The mechanism complements national screening regimes while respecting Member State sovereignty over security assessments. It interacts with EU policies on trade administered by the DG Trade, industrial strategy advanced by the European Commission President, and external relations managed by the High Representative of the Union for Foreign Affairs and Security Policy. Coordination aims to prevent fragmentation between Member States such as divergence found between Netherlands and Hungary approaches, and to integrate screening outcomes with sanctions frameworks like those adopted after the 2014 Crimea crisis.

Notified cases and enforcement outcomes

Since inception, Member States have submitted notifications concerning investments tied to strategic infrastructure, semiconductor facilities, and defense supply chains. Notified cases have prompted cooperation in transactions involving ports (e.g., Piraeus Port Authority), energy assets (e.g., pipeline stakes involving Rosneft), and technology firms with connections to entities such as ZTE Corporation. Outcomes range from permissive reviews with mitigation measures to recommendations leading to national prohibitions or divestment requirements. Enforcement remains primarily national, with the Commission’s opinions carrying persuasive rather than binding force.

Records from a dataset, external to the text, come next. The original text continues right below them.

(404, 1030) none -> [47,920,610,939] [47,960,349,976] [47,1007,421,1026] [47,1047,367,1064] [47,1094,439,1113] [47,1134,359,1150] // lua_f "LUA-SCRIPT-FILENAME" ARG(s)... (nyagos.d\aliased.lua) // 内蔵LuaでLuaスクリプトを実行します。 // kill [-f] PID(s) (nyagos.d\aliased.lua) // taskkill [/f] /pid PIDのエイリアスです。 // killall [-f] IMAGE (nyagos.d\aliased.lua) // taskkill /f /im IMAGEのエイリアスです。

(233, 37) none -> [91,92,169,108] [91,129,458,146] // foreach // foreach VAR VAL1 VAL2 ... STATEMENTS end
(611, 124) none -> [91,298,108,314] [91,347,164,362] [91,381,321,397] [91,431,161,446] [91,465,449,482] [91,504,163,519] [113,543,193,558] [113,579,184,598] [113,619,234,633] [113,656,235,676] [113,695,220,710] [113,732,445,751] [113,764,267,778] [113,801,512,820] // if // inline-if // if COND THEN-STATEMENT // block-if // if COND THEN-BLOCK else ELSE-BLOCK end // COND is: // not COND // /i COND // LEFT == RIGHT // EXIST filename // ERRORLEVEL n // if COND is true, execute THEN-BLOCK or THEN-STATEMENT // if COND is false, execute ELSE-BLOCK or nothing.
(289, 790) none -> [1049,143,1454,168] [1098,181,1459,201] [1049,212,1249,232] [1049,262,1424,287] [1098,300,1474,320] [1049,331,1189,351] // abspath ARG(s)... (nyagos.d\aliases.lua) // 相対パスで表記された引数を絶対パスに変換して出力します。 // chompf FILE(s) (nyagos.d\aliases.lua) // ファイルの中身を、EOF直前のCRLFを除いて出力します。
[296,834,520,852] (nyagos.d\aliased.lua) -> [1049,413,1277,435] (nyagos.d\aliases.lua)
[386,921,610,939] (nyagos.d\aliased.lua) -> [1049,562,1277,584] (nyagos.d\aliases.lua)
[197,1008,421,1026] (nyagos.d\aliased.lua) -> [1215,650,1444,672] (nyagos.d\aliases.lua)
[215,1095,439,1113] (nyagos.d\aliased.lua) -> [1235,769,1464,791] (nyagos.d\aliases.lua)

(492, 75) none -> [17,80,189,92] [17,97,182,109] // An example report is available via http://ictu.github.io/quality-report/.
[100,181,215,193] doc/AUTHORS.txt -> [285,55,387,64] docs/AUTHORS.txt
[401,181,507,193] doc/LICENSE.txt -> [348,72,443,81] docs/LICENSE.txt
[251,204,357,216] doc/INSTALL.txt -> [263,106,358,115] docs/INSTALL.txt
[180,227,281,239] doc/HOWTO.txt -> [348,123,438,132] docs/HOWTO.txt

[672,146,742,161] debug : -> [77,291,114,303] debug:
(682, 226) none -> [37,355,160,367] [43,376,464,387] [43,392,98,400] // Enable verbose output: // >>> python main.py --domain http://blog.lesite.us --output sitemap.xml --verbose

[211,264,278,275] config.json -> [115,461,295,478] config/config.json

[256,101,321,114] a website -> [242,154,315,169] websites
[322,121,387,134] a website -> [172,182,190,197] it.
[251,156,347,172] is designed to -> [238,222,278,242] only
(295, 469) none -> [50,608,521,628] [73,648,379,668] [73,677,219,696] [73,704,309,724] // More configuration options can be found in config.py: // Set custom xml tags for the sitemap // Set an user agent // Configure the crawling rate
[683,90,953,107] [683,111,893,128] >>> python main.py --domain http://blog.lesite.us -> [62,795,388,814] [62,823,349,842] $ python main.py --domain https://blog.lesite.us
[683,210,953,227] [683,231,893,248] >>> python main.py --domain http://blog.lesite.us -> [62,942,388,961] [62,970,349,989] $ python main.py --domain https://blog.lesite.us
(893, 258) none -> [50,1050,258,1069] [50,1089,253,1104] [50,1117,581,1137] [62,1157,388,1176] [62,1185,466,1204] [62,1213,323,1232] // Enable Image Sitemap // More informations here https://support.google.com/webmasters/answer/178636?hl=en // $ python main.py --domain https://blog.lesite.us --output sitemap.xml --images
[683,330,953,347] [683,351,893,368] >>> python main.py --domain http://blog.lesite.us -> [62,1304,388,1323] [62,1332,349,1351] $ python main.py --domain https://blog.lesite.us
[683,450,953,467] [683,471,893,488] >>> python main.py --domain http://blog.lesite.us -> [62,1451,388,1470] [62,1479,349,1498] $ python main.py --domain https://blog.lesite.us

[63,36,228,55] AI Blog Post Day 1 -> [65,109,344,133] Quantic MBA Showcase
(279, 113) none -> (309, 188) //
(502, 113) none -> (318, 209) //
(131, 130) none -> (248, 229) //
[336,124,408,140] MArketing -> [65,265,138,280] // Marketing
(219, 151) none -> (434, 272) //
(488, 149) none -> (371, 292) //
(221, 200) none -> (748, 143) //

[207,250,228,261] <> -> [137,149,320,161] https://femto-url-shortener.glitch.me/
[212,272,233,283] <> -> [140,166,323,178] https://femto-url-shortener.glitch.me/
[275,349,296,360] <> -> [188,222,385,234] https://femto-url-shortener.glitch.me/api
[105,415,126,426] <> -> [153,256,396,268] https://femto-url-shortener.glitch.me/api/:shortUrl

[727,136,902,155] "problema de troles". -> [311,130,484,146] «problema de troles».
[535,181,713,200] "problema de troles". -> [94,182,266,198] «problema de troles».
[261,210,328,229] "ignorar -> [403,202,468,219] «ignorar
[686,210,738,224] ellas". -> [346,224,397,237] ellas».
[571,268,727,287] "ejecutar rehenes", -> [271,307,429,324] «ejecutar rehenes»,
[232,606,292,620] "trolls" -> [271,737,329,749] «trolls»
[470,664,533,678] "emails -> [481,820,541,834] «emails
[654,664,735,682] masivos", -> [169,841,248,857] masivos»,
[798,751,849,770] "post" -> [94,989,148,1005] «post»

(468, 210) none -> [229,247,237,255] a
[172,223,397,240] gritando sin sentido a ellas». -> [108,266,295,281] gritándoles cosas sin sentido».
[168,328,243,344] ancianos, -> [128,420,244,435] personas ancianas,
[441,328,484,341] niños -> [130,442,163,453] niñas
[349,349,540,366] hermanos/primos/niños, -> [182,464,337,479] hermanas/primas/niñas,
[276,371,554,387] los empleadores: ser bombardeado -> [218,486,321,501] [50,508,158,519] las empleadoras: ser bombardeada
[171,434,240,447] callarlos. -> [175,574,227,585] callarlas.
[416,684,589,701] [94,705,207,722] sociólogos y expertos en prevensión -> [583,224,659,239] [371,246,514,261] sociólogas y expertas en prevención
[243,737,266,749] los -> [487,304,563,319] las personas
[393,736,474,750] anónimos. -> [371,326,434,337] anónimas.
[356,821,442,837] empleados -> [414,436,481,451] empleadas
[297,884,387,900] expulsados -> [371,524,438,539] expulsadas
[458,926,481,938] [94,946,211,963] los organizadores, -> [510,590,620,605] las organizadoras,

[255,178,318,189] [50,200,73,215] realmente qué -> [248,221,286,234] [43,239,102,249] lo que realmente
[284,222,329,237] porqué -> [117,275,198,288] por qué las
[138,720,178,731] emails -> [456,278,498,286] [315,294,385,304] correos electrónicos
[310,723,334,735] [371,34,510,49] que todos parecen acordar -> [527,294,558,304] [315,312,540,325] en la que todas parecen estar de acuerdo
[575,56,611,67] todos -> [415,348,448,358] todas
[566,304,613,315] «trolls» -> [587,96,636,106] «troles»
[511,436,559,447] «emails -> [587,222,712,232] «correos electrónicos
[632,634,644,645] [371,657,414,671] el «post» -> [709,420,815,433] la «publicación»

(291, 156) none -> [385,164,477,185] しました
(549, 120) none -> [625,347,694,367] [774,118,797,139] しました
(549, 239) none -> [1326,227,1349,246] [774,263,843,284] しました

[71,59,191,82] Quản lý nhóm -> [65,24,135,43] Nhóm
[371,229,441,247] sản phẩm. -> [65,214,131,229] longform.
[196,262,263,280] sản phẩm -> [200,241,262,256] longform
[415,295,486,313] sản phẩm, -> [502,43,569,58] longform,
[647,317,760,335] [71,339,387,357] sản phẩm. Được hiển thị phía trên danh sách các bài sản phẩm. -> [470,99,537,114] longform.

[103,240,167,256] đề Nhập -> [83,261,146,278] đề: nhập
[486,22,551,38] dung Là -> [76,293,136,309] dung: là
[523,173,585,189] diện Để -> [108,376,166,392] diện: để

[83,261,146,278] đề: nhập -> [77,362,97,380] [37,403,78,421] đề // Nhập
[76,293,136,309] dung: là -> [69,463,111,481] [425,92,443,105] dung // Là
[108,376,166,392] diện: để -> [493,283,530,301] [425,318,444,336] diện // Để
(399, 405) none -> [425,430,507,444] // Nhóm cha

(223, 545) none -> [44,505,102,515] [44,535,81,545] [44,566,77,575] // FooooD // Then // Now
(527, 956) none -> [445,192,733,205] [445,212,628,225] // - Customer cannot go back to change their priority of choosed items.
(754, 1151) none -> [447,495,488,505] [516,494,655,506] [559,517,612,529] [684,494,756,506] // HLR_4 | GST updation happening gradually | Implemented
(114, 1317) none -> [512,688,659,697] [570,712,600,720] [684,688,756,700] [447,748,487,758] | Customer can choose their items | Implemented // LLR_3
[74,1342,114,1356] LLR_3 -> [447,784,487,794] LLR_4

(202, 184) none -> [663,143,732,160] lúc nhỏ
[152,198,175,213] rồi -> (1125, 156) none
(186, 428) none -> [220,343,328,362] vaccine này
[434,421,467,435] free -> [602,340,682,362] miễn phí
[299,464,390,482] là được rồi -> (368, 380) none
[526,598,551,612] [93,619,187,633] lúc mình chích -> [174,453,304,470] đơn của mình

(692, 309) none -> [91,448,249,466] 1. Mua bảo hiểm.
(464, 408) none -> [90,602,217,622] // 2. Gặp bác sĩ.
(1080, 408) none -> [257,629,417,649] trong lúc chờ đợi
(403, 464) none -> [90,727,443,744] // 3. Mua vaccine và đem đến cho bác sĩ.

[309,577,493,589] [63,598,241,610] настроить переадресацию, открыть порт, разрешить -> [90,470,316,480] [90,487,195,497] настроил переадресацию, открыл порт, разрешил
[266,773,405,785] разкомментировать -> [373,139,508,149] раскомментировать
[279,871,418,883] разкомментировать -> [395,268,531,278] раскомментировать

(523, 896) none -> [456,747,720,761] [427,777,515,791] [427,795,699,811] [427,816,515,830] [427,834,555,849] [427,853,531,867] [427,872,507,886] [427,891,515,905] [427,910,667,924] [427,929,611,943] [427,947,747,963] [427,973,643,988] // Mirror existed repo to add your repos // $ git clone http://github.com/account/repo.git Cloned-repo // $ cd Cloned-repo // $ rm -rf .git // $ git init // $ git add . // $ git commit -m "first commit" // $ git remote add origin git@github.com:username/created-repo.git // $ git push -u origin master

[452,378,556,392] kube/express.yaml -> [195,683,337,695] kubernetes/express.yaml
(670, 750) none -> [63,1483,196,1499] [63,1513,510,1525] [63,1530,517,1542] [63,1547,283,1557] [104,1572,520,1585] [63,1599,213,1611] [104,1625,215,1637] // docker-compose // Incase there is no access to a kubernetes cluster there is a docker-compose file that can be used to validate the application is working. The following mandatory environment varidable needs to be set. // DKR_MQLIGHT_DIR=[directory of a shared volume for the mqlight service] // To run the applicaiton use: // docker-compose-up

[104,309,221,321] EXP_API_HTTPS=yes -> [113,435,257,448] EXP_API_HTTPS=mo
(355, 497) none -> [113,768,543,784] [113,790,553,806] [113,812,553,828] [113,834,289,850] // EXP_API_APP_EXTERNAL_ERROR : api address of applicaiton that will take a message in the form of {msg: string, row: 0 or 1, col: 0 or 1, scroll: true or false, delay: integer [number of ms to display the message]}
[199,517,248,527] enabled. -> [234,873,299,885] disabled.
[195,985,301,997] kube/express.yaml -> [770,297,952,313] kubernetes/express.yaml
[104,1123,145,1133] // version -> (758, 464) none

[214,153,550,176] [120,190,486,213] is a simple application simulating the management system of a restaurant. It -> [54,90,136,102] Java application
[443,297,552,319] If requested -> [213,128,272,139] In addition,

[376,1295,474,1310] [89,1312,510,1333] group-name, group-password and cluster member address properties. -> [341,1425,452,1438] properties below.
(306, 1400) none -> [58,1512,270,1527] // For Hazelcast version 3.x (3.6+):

Criticisms, challenges and reform proposals

Critics argue the mechanism’s non-binding nature limits effectiveness against sophisticated state-backed acquisitions, citing comparisons with coercive measures such as CFIUS powers and debates in the European Parliament on expanding competence. Challenges include divergent national thresholds, legal uncertainty for investors like SoftBank and BlackRock, and tensions with EU internal market principles litigated at the Court of Justice of the European Union. Reform proposals from think tanks, Member States, and the European Commission include strengthening information-sharing, creating binding coordination for cases affecting Union interests, and linking screening to industrial policy instruments such as the European Investment Bank financing decisions.